Quando o jiu-jitsu se torna nocivo à saúde?

Parece até estranho o título do texto? Se analisarmos alguns fatores e conceitos, observaremos que, aplicado em excesso ou desprovido do acompanhamento de alguns profissionais importantes, o jiu-jitsu pode trazer alguns problemas que podem até afastar você da prática. O estranhamento se dá quando só nos aproximamos dos benefícios da arte. Quando só esses benefícios são expostos.

Estava olhando um vídeo numa rede social, no qual o professor Junior Silva contesta a falta de fiscalização do nível dos professores nas academias. Corroboro com o pensamento do colega, até por que, além de me preocupar com a integridade física dos trabalhadores, meus alunos, esses em sua maioria procuram o jiu-jitsu como manutenção da saúde. Claro que tenho alunos competidores, mas não os deixo desamparados de conhecer e se aproximar de alguns riscos da negligência ao treino.

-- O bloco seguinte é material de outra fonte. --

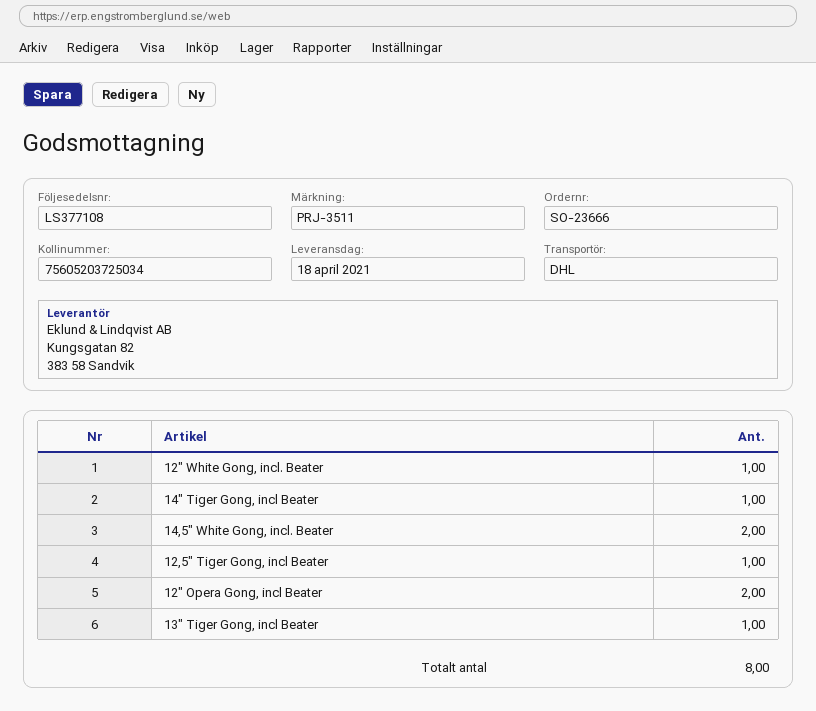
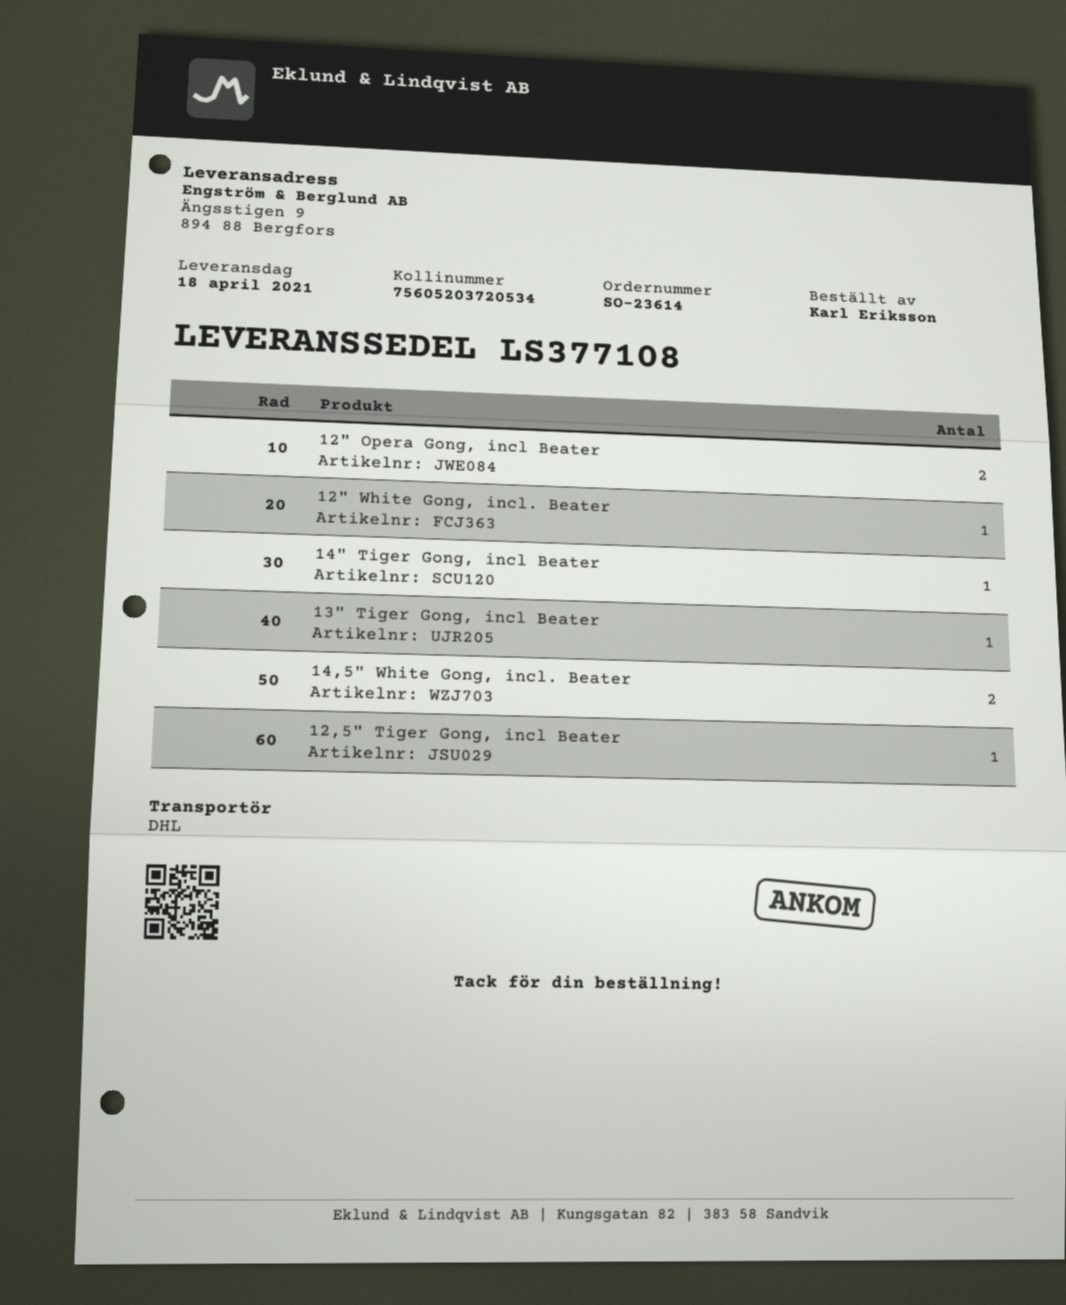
order number: SO-23666 -> SO-23614
tracking number: 75605203725034 -> 75605203720534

Nunca podemos esquecer o quanto é competitivo o mercado de trabalho. No nosso modelo de sociedade, tudo que é vital ou necessário para a manutenção da vida gira em torno do dinheiro. Neste cesto de necessidades, incluiremos o lazer, que demanda de tempo livre. A única forma de conseguir os meios para se obter acesso ao indispensável é o trabalho. Por fim, convido caro(a) leitor(a), a pensar: se estivermos machucados ou limitados, como desenvolveremos tais funções?

Muitas vezes, nossa correria cotidiana não nos permite tal reflexão, temos metas a atingir no próprio trabalho, na família e no esporte. Tratando-se do público feminino, vale ressaltar as longas jornadas cotidianas enfrentadas por nossas heroínas. As atribuições do lar ainda são fortemente atreladas às mulheres, pois ainda há a ideia de que isso cabe apenas ao gênero. Dois pesos, medidas sempre injustas… Nem sempre foi assim, por isso, podemos ainda alterar essas relações. Fomos nós que construímos, podemos alterar!

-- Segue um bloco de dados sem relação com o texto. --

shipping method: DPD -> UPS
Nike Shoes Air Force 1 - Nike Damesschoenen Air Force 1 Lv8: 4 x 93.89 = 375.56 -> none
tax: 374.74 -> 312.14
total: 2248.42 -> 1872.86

Diante desse cenário, trago-lhes o alerta de alguns pontos a serem observados nos treinos:

A literatura cientifica enuncia que as lutas solicitam capacidades múltiplas dos atletas como, suportar à fadiga sem a diminuição da eficácia das ações técnicas e táticas e dos métodos. Já foram produzidos vários artigos científicos que analisam os efeitos da fadiga muscular e sua participação em lesões. Em alguns, ela é considerada como um mecanismo de defesa quando há ameaças às fibras musculares esqueléticas, quando o indivíduo é submetido a níveis de intensidades máximas e submáximas. Um sinal desse estado de incapacidade do atleta de manter a intensidade do exercício. Quantos colegas de treino conhecemos que pegam no mesmo dia até 3 treinos pesados?

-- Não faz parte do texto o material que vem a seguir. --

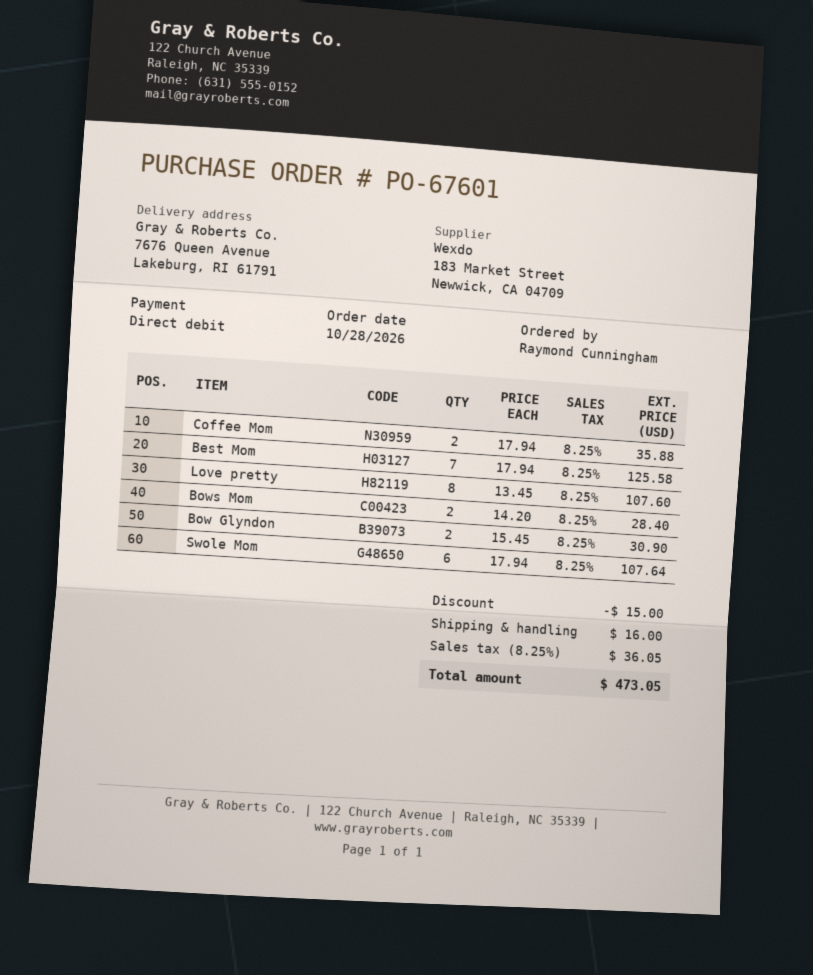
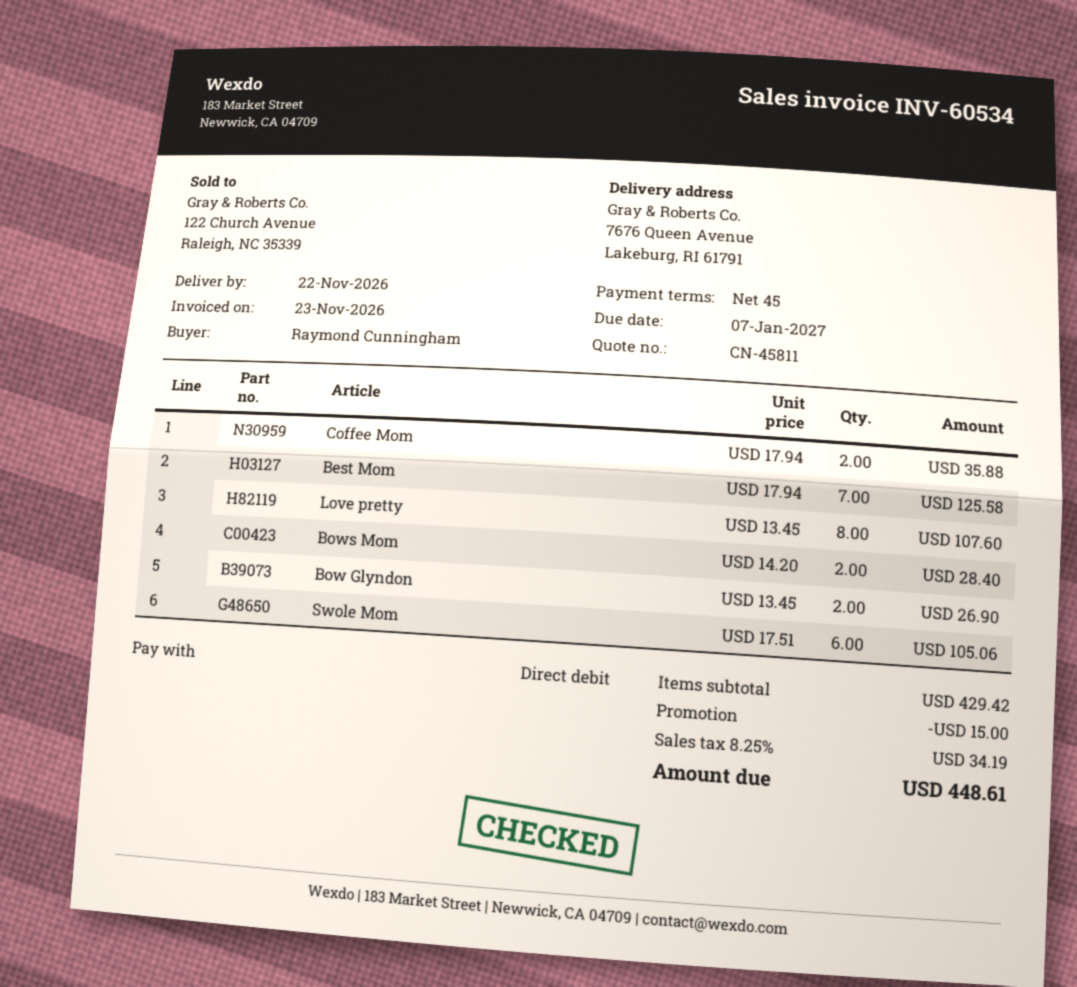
Bow Glyndon: 2 x 15.45 = 30.90 -> 2 x 13.45 = 26.90
Swole Mom: 6 x 17.94 = 107.64 -> 6 x 17.51 = 105.06
shipping: 16.00 -> none
tax: 8.25% = 36.05 -> 8.25% = 34.19
total: 473.05 -> 448.61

O desconhecimento das leis do treinamento esportivo leva a alguns acreditarem que um melhor desempenho é pautado única e exclusivamente na quantidade de treinos. No entanto, capacidades e habilidades físicas devem ser levadas em consideração sempre, como velocidade, força explosiva, resistência de força, reatividade neuromuscular, coordenações grossa e fina, força máxima e equilíbrio, atuando em conjunto com o estado emocional, componentes técnicos e táticos, bem como a nutrição e o descanso. Claro que não podemos esquecer da hidratação.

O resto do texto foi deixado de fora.